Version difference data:
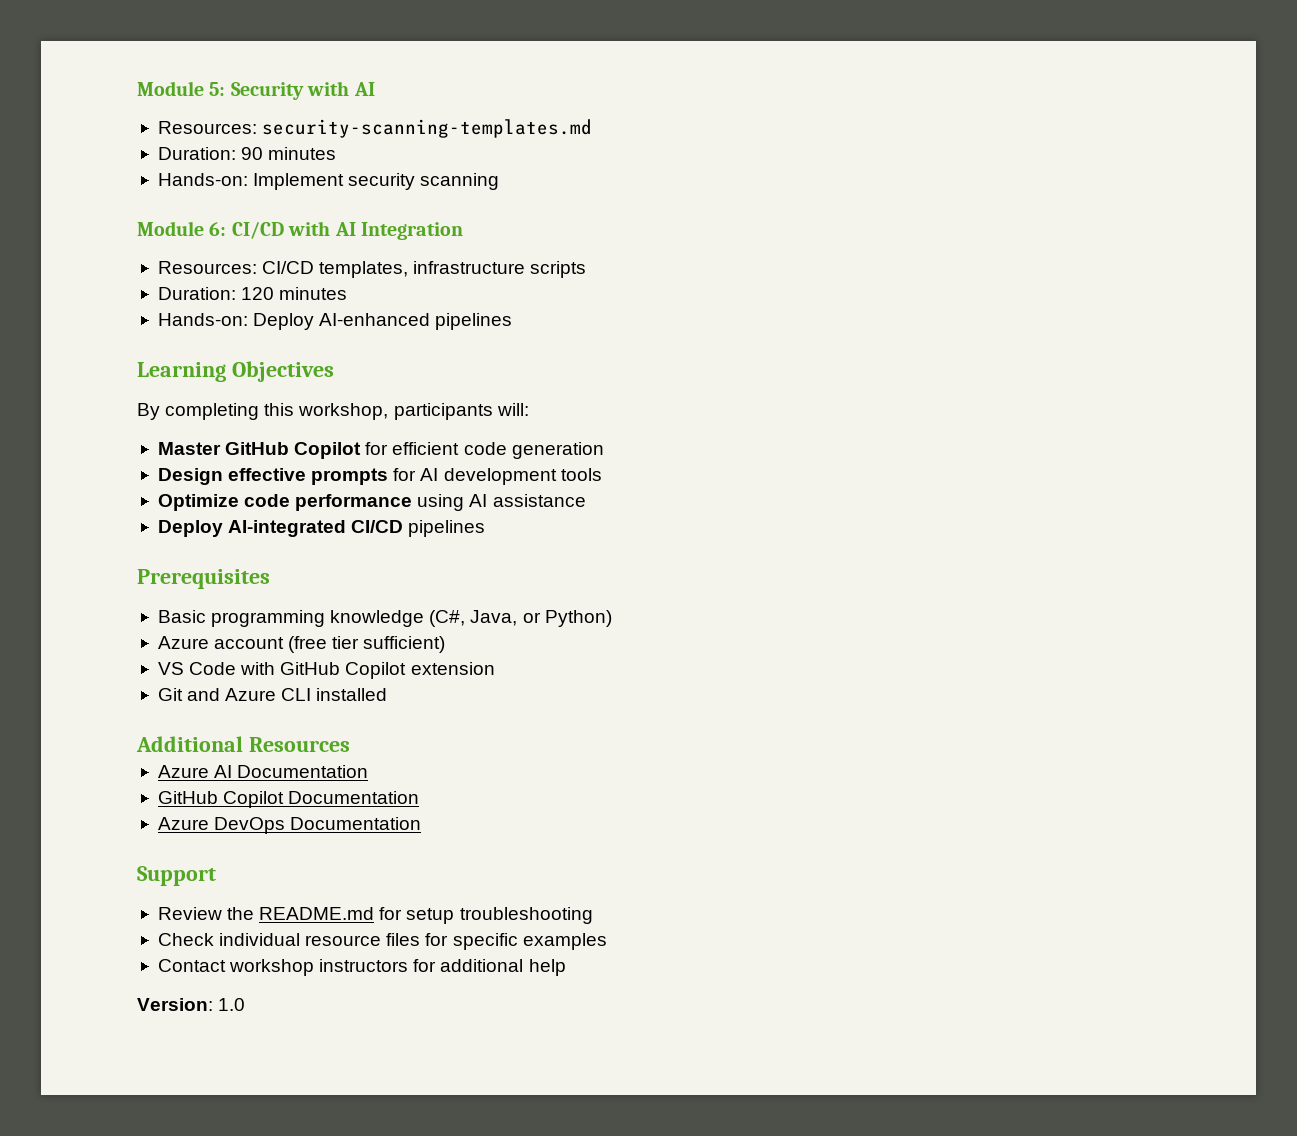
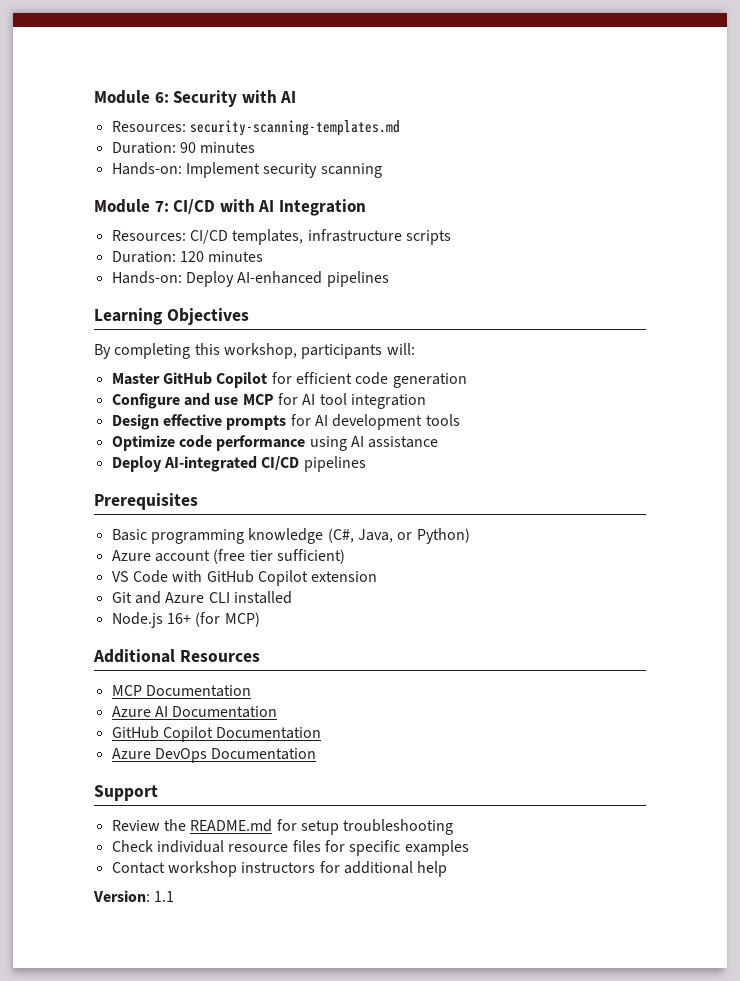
- Module 5: Security with AI
+ Module 6: Security with AI
- Module 6: CI/CD with AI Integration
+ Module 7: CI/CD with AI Integration
+ Configure and use MCP for AI tool integration
+ Node.js 16+ (for MCP)
+ MCP Documentation
- Version: 1.0
+ Version: 1.1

What you will do:
Repeat exactly the lines from the one containing "- Module 6: CI/CD with AI Integration" to the end of the records.

Response area:
- Module 6: CI/CD with AI Integration
+ Module 7: CI/CD with AI Integration
+ Configure and use MCP for AI tool integration
+ Node.js 16+ (for MCP)
+ MCP Documentation
- Version: 1.0
+ Version: 1.1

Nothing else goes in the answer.